2. Memory-mapped I/O: the big idea

The 6502 has no special "input/output" instructions. Instead, the Apple II's address-decoding logic routes certain addresses to hardware rather than to memory chips. Reading or writing those addresses does things:

These are called soft switches: switches you flip with software. For most of them the value you write is irrelevant — the mere act of accessing the address flips the switch.
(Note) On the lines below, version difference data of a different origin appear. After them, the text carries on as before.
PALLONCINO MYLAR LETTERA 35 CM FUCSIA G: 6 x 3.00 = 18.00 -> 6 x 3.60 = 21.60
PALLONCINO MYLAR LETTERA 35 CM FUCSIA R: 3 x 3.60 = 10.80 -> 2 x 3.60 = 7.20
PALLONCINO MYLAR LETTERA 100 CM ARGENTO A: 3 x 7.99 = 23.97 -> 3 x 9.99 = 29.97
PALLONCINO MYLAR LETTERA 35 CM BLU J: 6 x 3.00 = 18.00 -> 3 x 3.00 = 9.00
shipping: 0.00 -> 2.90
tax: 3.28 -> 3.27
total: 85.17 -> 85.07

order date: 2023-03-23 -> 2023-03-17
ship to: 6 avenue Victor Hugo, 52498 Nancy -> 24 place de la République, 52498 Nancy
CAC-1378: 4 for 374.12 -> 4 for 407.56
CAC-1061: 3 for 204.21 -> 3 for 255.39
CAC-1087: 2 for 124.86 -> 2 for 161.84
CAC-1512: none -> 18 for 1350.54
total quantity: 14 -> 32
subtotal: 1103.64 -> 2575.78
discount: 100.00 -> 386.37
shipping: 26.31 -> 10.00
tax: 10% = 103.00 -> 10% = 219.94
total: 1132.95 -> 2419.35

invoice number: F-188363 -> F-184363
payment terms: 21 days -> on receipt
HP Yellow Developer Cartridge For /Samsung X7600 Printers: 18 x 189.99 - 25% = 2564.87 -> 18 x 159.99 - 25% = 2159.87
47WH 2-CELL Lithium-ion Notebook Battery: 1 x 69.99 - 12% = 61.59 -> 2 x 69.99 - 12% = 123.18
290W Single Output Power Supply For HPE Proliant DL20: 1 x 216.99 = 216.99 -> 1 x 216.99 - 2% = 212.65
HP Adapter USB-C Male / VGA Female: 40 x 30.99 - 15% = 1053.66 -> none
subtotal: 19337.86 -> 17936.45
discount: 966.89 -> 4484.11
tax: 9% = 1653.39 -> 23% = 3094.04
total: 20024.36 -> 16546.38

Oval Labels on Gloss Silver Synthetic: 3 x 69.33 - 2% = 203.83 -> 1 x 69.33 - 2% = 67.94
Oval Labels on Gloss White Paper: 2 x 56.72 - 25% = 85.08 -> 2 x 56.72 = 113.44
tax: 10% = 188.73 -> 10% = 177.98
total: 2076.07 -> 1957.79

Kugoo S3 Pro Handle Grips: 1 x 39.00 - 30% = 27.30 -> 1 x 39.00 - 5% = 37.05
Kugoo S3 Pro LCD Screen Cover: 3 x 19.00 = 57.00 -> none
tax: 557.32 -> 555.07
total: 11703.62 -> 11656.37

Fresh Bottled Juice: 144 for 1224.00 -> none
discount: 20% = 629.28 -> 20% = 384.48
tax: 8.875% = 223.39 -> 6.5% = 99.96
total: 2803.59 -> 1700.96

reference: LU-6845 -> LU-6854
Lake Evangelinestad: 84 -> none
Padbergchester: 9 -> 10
6502 CPU A = $00 Address decoder $0000–$BFFF → RAM $C000–$C0FF → hardware $D000–$FFFF → ROM $C000 Keyboard latch: $C1 ('A') Speaker $C1 Two bus transactions: read the keyboard at $C000, then click the speaker at $C030. BASIC equivalent: K = PEEK (-16384) : POKE -16336,0 (negative numbers are how Applesoft writes addresses ≥ $8000: -16384 = $C000, -16336 = $C030)

Animated: memory-mapped I/O. The CPU issues ordinary memory reads; the address decoder notices the address is in $C0xx and routes it to hardware instead of RAM. The keyboard answers with a byte; the speaker just moves.

3. The soft-switch cheat sheet

AddressPEEK/POKE from BASICEffect
$C000PEEK(-16384)Read keyboard: value ≥ 128 means a new key is waiting (subtract 128 for the ASCII code)
$C010POKE -16368,0Clear the keyboard strobe (acknowledge the key)
$C030X = PEEK(-16336)Toggle the speaker once (a click)
$C050POKE -16304,0Display graphics instead of text
$C051POKE -16303,0Display text
$C052POKE -16302,0Full-screen graphics (no text window)
$C053POKE -16301,0Mixed: graphics with 4 text lines at the bottom
$C054POKE -16300,0Show page 1
$C055POKE -16299,0Show page 2 (the key to flicker-free animation)
$C056POKE -16298,0Lo-res graphics mode
$C057POKE -16297,0Hi-res graphics mode
TRY IT: In your emulator, type this one-liner and press Return — you'll hear a buzz built from 200 individual speaker clicks:
FOR I = 1 TO 200 : X = PEEK (-16336) : NEXT
Then flip the display to graphics and back without drawing anything:
POKE -16304,0 : FOR I = 1 TO 1000 : NEXT : POKE -16303,0
CAREFUL: PEEK and POKE take decimal addresses, and Applesoft treats addresses above 32767 as negative numbers (address − 65536). That's why $C030 = 49200 appears as −16336. Both forms work: PEEK(49200) and PEEK(-16336) touch the same switch.

4. Pages: why the screen has two of everything

Notice the map has two text pages and two hi-res pages. The soft switches at $C054/$C055 select which one the video hardware displays. This enables double buffering, the same technique every modern game engine uses: draw the next frame on the hidden page, then flip the switch. The eye never sees a half-drawn frame. You'll use this in the graphics exercises.

Check your understanding

Q1. What happens when the CPU reads address $C030?

Q2. Where would you POKE a byte to make a character appear on screen?

Q3. Why is $0300 the traditional home for a beginner's machine-language routine?